One of my art history professors used to say: “networking is our ethical duty,” implying that this was the most moral and constructive thing for us to do as future art historians and curators. If this is true for those specializing in art history, it must be equally true for artists.
So, what are the best ways to network? How do curators find and select art, and develop exhibitions with artists? I’ve elucidated my ideas for you below. I work in a German museum, so my ideas can be viewed in this context. They represent one of many possible perspectives.
Curators are going to be precise in the work they are looking for at art fairs, in galleries, and on social media. Their theoretical background and aesthetic sensibility will always impact curatorial decisions. I personally believe in artists who have a strong political and conceptual message, people who consider art as work, work as process, and process as a political and social responsibility. But that’s just me—this is why the bulk of my personal and professional network consists of people who share this background. Other curators I know might be interested in museology, the digital age, popular culture, or modernism.

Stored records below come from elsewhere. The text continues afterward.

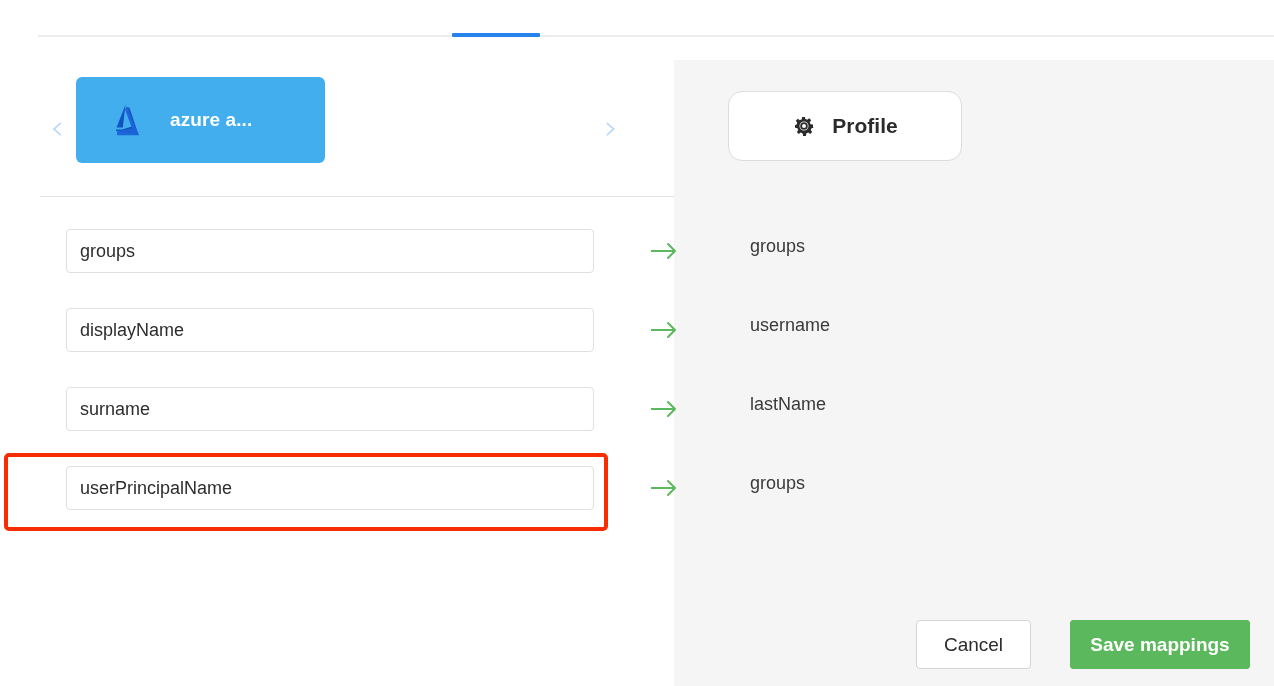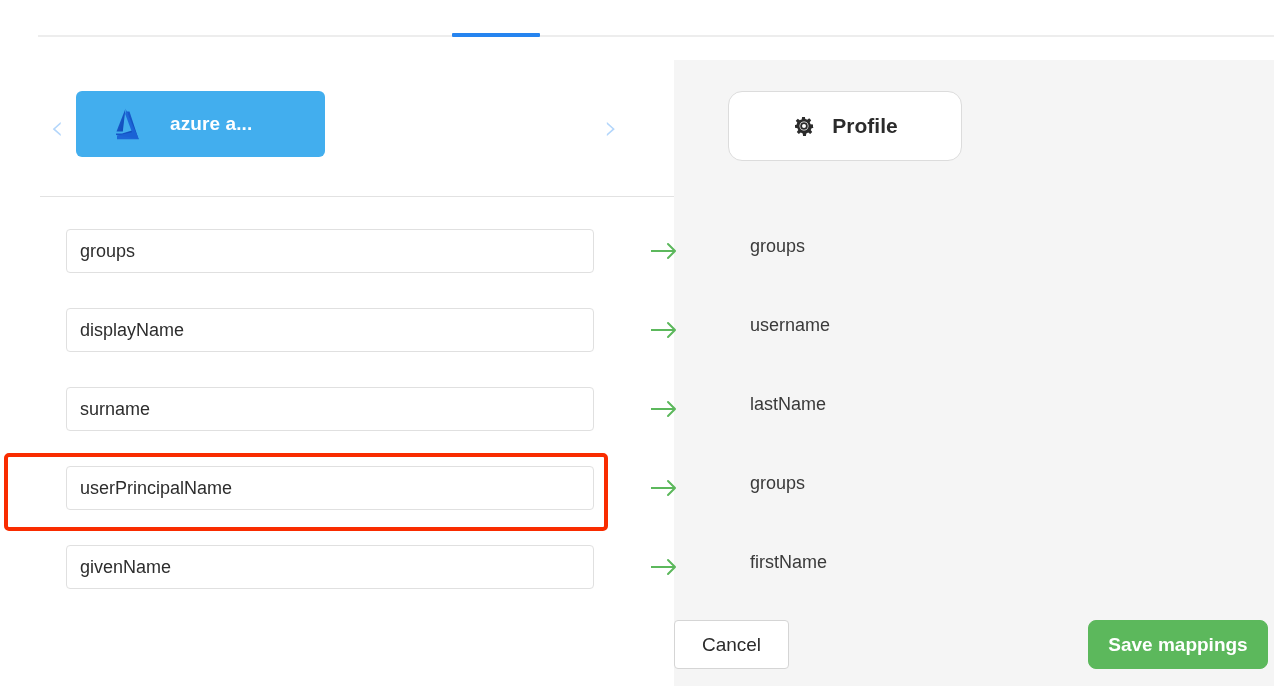"azure a..." .app-tile { height: 66px -> 86px; top: 91px -> 77px }
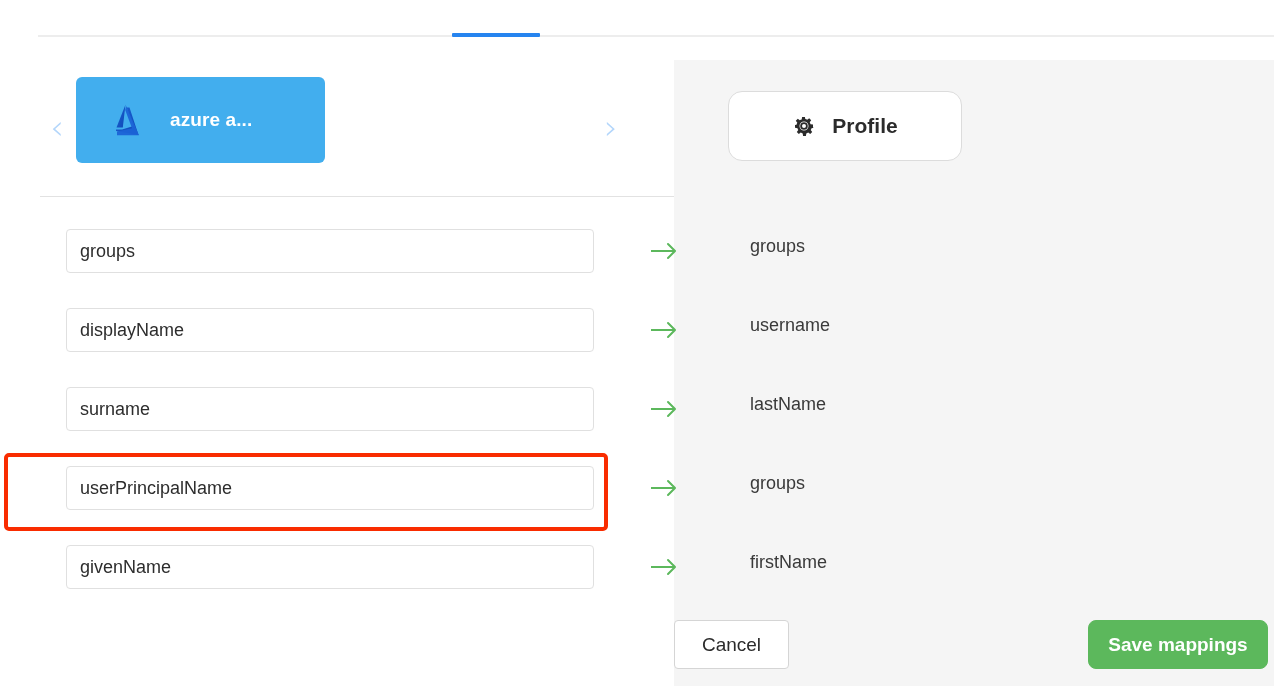"givenName" div.row { html: <div> <input> <span> <svg> <path></path> <path></path> </svg> </span> <span>firstName</span> </div> -> none }
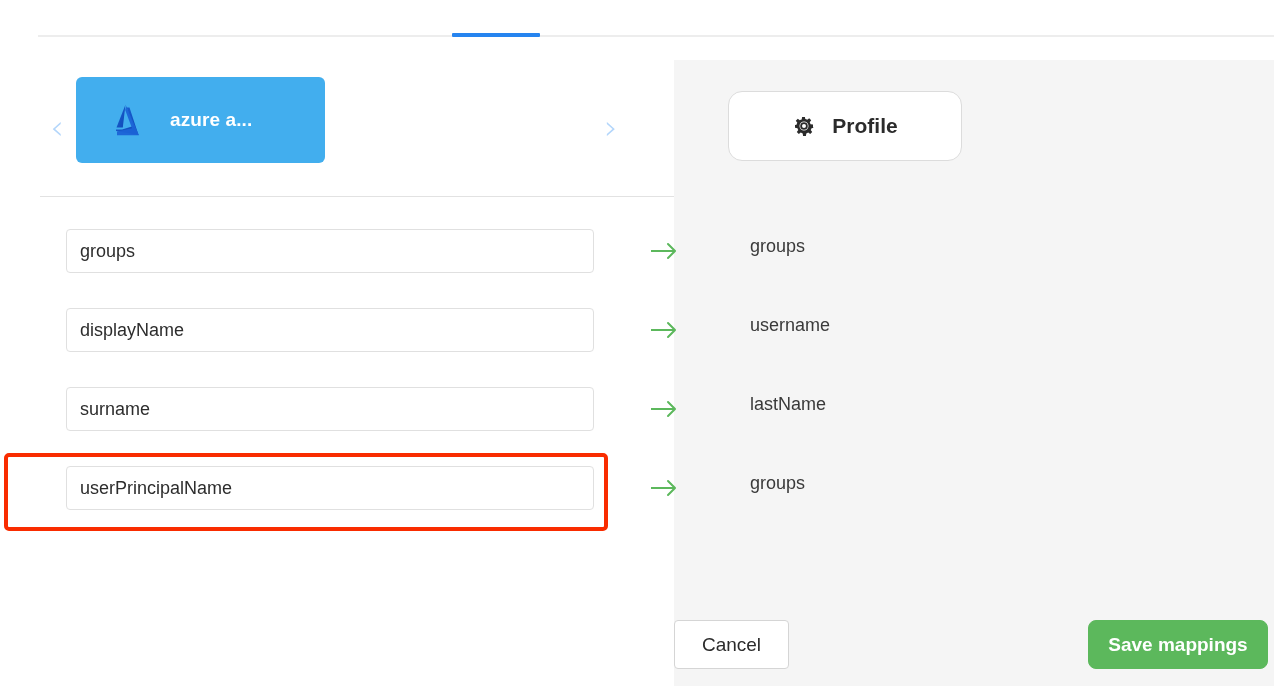"Cancel" .footer { gap: none -> 21px; justify-content: space-between -> flex-end; padding-right: 6px -> 24px }
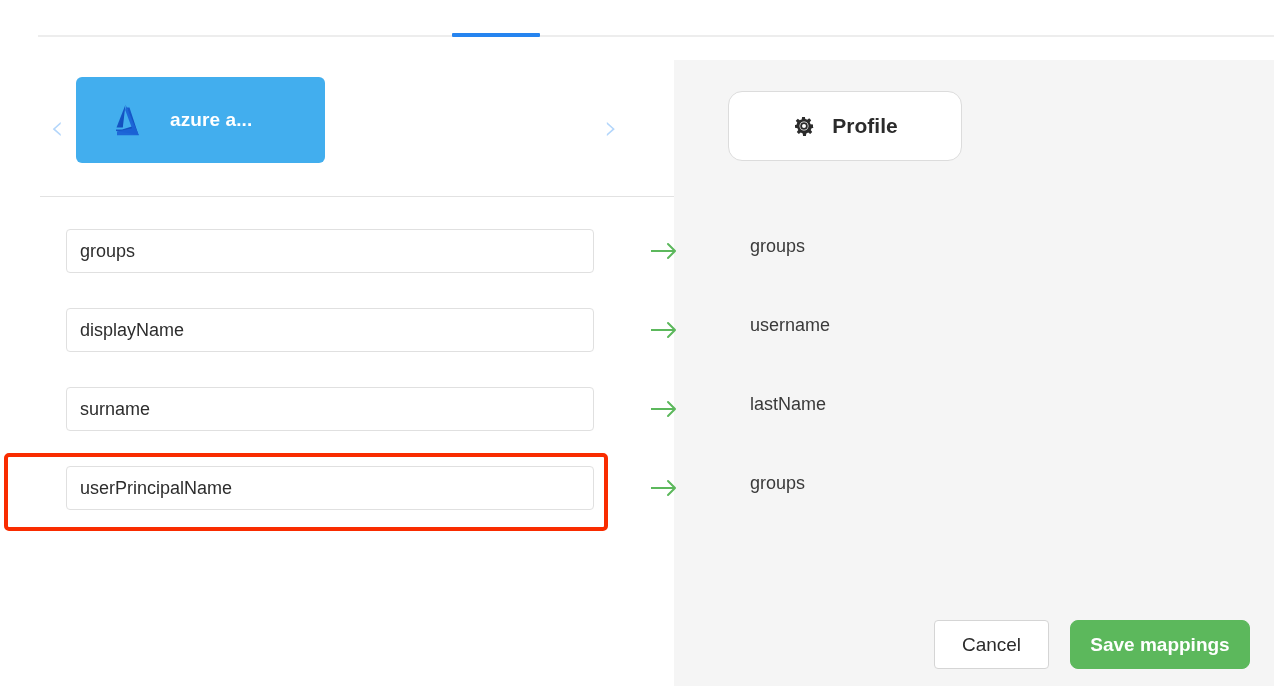"Save mappings" .btn-save { border-radius: 8px -> 3px; margin-left: none -> 18px }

When we work on projects, we focus on themes and positions that might be interesting in the context of exhibitions. So our own interests—for both curators and artists—determine our networks, and we should never think of those as closed worlds, but rather as open systems.
Who’s helping you?
When working with artists, I find it useful for them to have a strong message or idea to start with. The next step is to communicate your message and ideas and to find people who could help you to communicate them. Find out who is interested in themes you are working on, and if you can, go and see them. If you find like-minded people in an alternative art space, go exhibit with them. If you find you can reach many more people through social media, do that.
Where will you go from there?
Communication and visibility are key factors to achieving your goals in the art professions. I have one example from my life: a Syrian artist I know was forced to flee to Europe. When terrorists struck his city he posted a kissing selfie with his European wife on Facebook, demonstrating that love is stronger than terrorism, racism or political differences. This image generated a lot of media interest. He had a strong message, publicized it on the platform he had available, and this buzz helped him to eventually publish and market a superb graphic novel about the Syrian civil war. He continued to establish his visibility and utilize an art-interested public. The book is a great success and he has since exhibited his drawings internationally, been awarded a fellowship at a major German university, and a residency to work on his next graphic novel.
Both artists and curators have to be single-minded in certain ways, but as another tutor of mine (in London) used to say: “Get out more!” Go to openings and events, have a group, network, and communicate. Don’t work in isolation unless you absolutely have to, to finish some tricky sculpture or a postgraduate thesis. Be serious about your work, but think of it as a community effort or dialogue, unless you still ponder this 19th Century idea of the lone, poor, misunderstood artistic genius. This isn’t recommended; times have changed! We live in politically-challenging times, defined by crisis. As stewards of culture, generating social and political dialogue—and working with others who are doing the same—is indeed “our ethical duty.”